(Problem statement) Line tally for the word "text": count the lines below that contain it and reply with the number alone.

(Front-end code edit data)
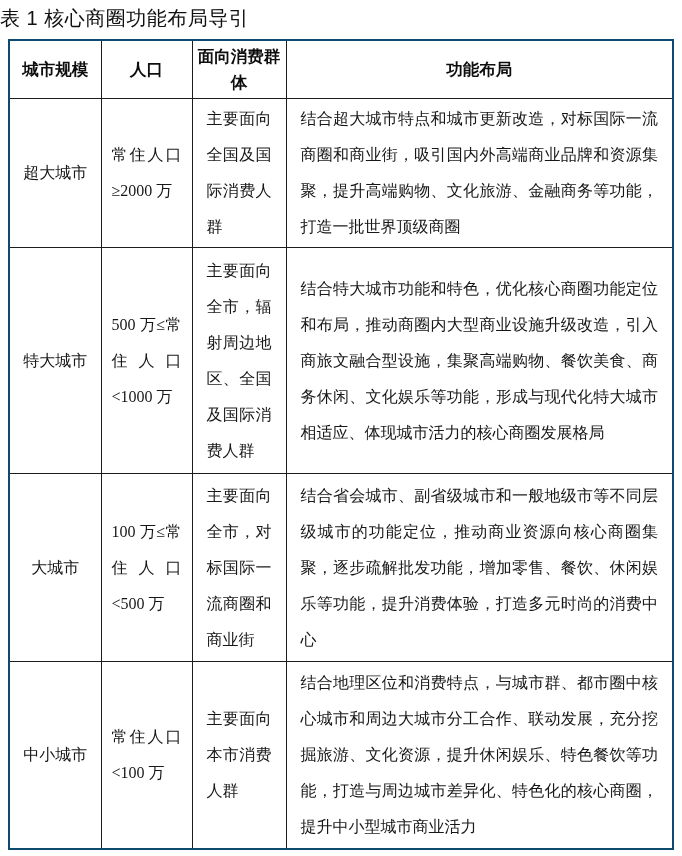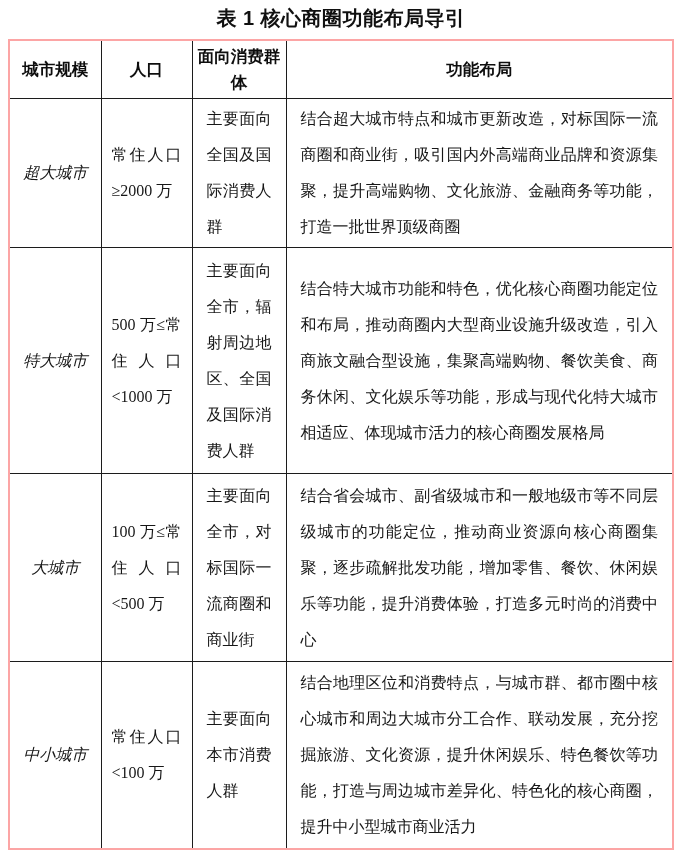--- a/index.html
+++ b/index.html
@@ -17,9 +17,9 @@
     padding-top: 3px;
   }
   .doc-title {
-    text-align: center;
+    text-align: left;
     font-family: "Liberation Sans", sans-serif;
-    font-weight: 700;
+    font-weight: 400;
     font-size: 20px;
     letter-spacing: 0.5px;
     line-height: 1.55;

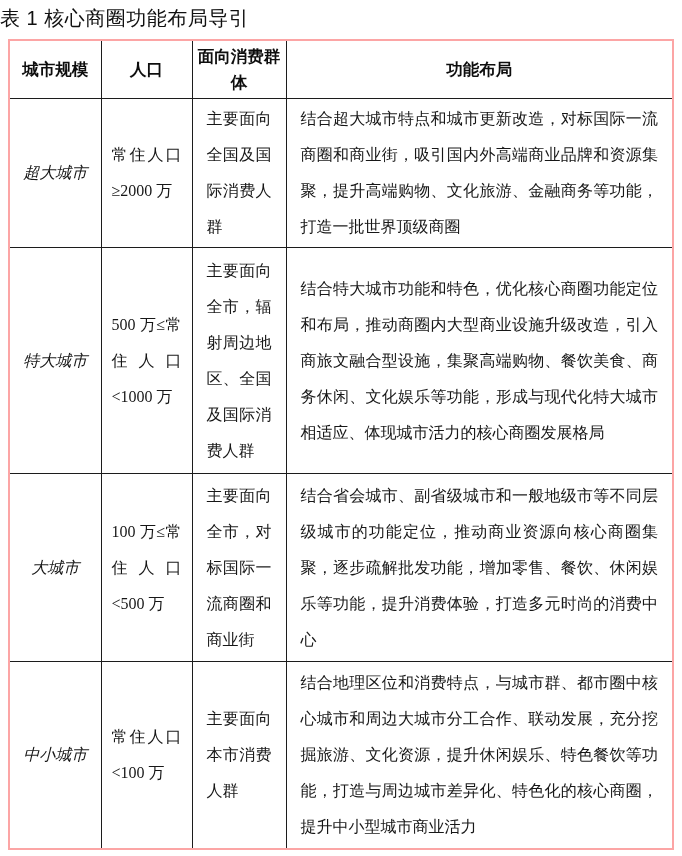--- a/index.html
+++ b/index.html
@@ -30,7 +30,7 @@
     margin: 5px auto 16px auto;
     border-collapse: collapse;
     table-layout: fixed;
-    border: 2px solid #fca5a5;
+    border: 2px solid #0c4a6e;
   }
   table.guide th, table.guide td {
     border: 1px solid #1c1c1c;

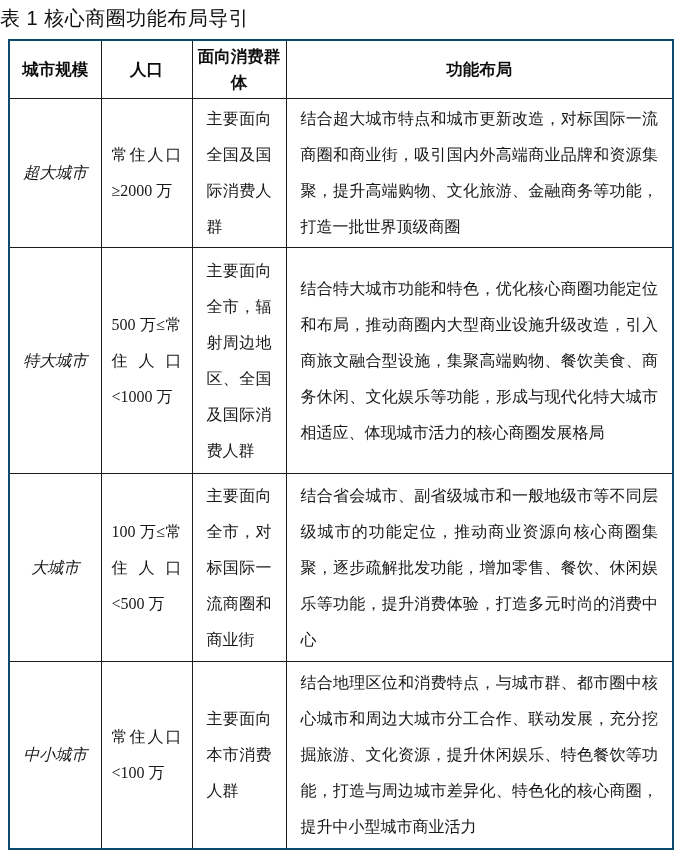--- a/index.html
+++ b/index.html
@@ -54,7 +54,6 @@
   td.c-city {
     text-align: center;
     padding: 2px 4px;
-    font-style: italic;
   }
   td.c-pop {
     text-align: justify;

(Completed task) 4